:: Task data ::
□ □ □ □ □ □ □

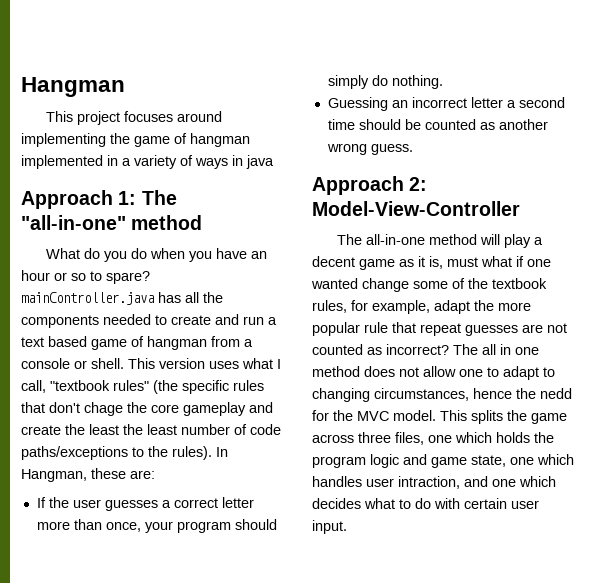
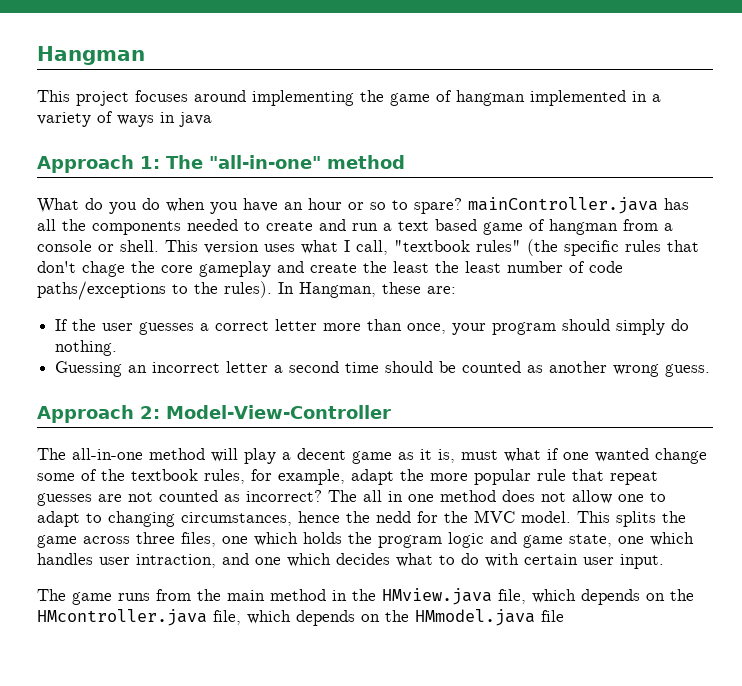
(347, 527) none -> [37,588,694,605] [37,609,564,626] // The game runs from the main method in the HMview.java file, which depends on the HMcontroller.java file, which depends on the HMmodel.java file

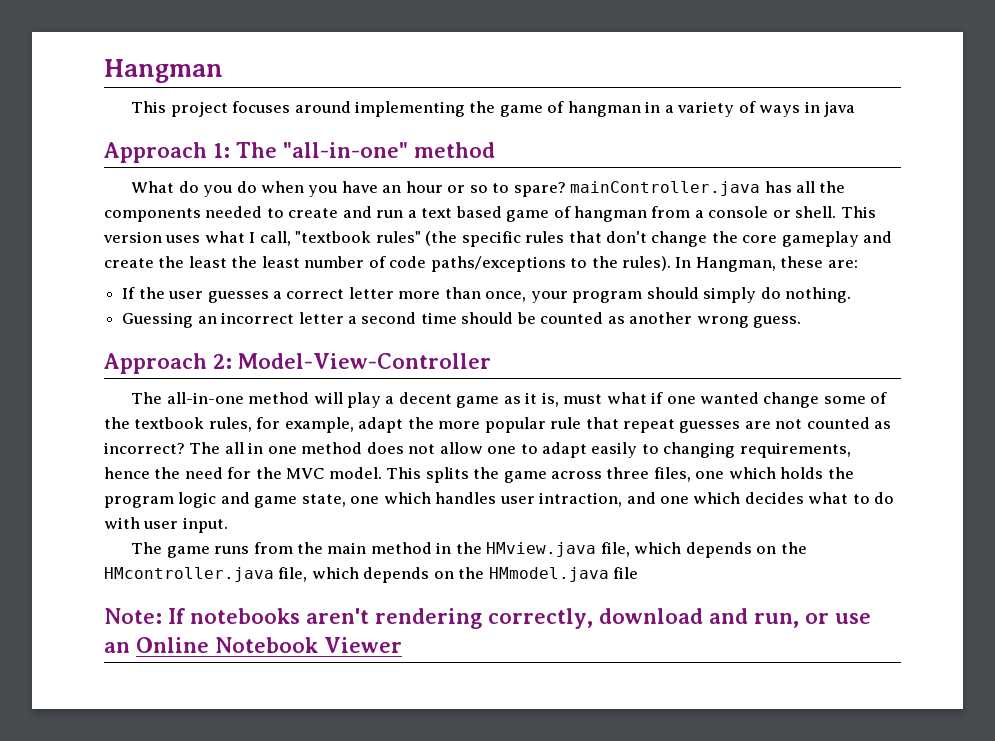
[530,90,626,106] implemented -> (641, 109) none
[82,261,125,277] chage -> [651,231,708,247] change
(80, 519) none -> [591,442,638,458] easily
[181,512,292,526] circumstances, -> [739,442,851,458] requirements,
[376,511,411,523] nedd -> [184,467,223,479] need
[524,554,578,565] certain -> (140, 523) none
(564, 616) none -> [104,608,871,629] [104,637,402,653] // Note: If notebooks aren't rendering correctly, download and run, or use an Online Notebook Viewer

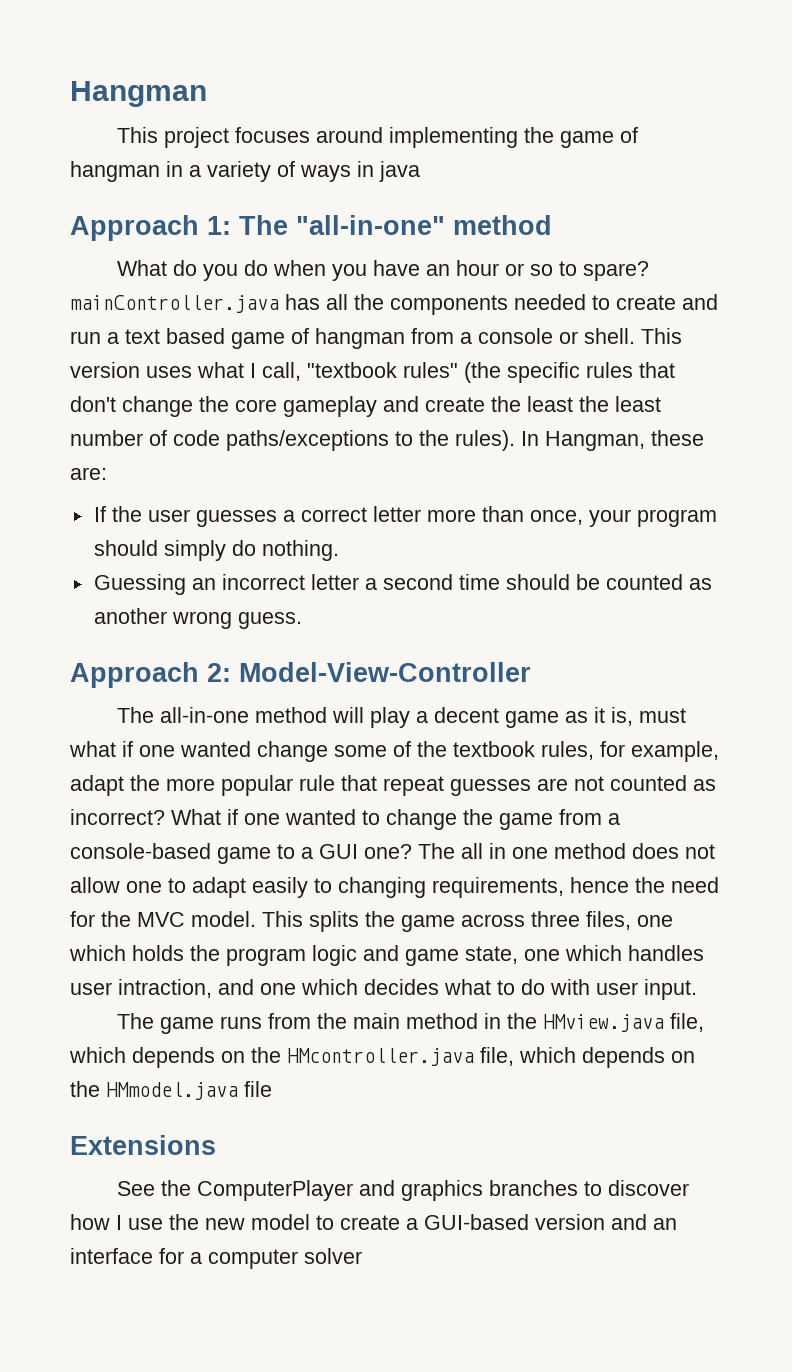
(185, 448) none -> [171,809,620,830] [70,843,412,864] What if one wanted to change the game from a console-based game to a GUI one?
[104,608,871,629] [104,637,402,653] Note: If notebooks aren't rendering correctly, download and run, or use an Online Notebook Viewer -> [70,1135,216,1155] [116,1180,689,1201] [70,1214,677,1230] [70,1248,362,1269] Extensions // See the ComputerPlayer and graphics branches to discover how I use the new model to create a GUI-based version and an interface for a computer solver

□ □ □ □ □ □ □

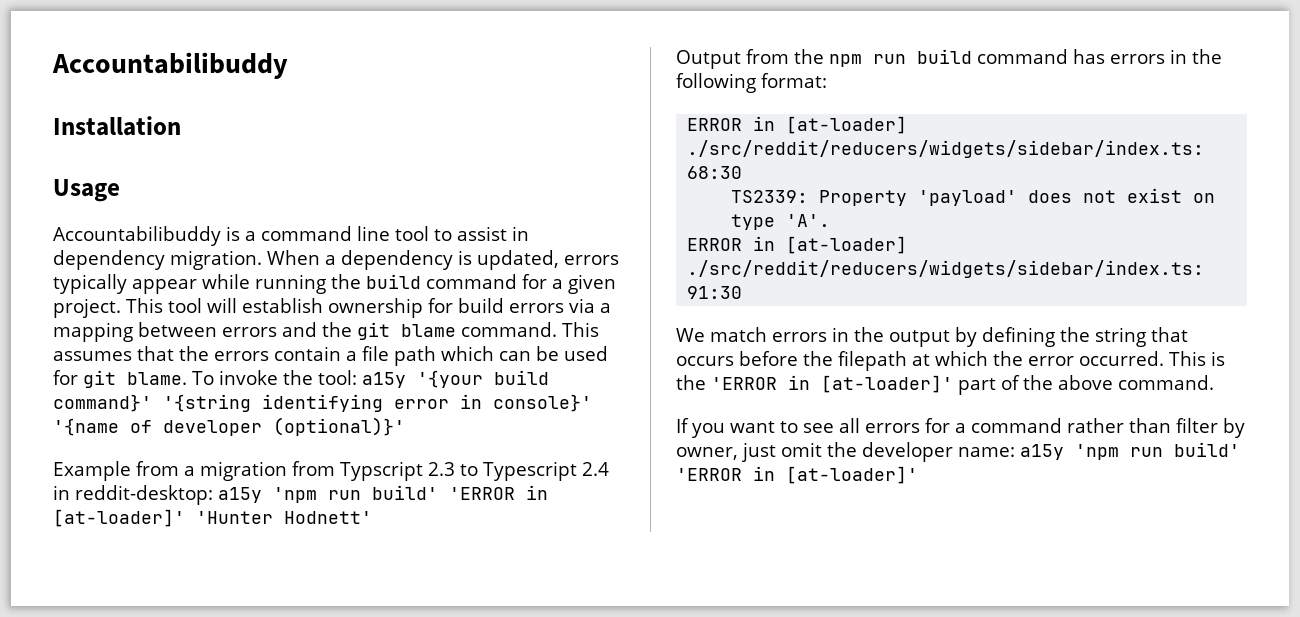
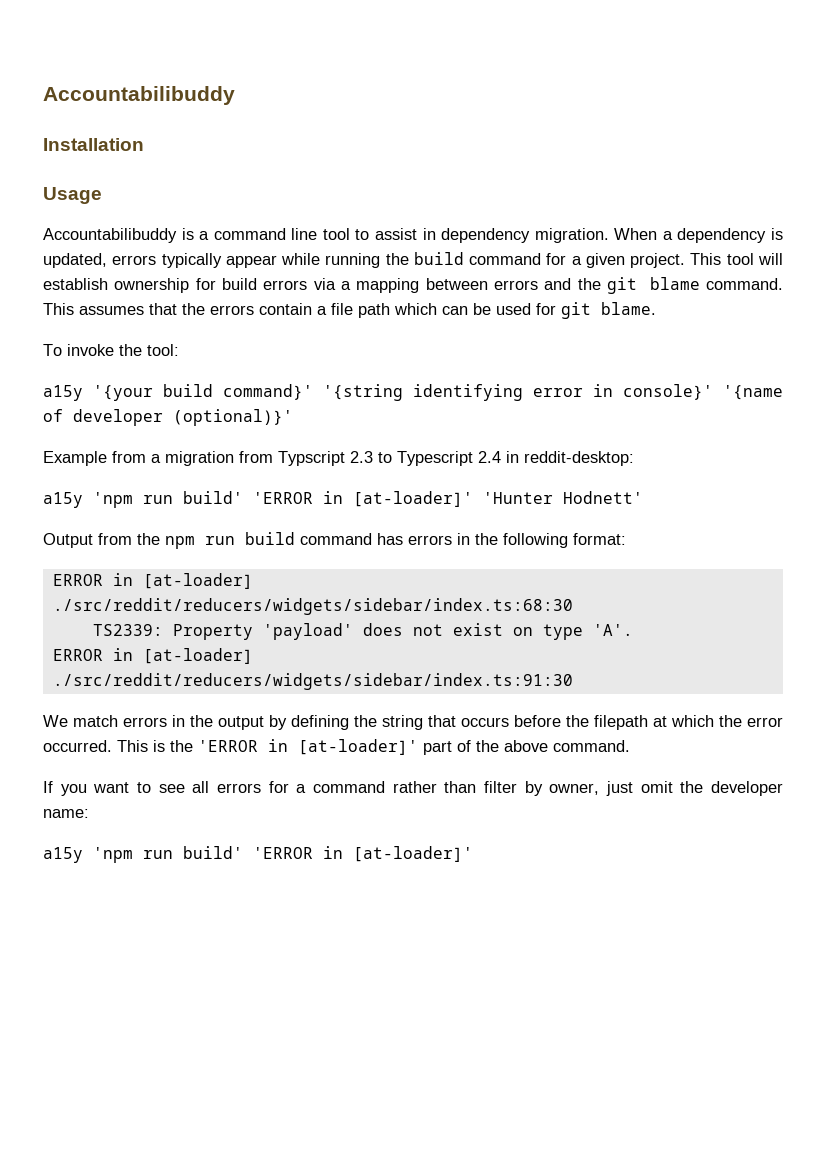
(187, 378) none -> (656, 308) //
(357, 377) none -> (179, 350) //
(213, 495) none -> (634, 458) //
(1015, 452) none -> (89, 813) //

□ □ □ □ □ □ □

:: Task ::
Give back, unchanged, the run of lines in the listing above that begins at the line containing "(357, 377) none -> (179, 350) //" and ends at the line containing "(1015, 452) none -> (89, 813) //", both included.

:: Answer area ::
(357, 377) none -> (179, 350) //
(213, 495) none -> (634, 458) //
(1015, 452) none -> (89, 813) //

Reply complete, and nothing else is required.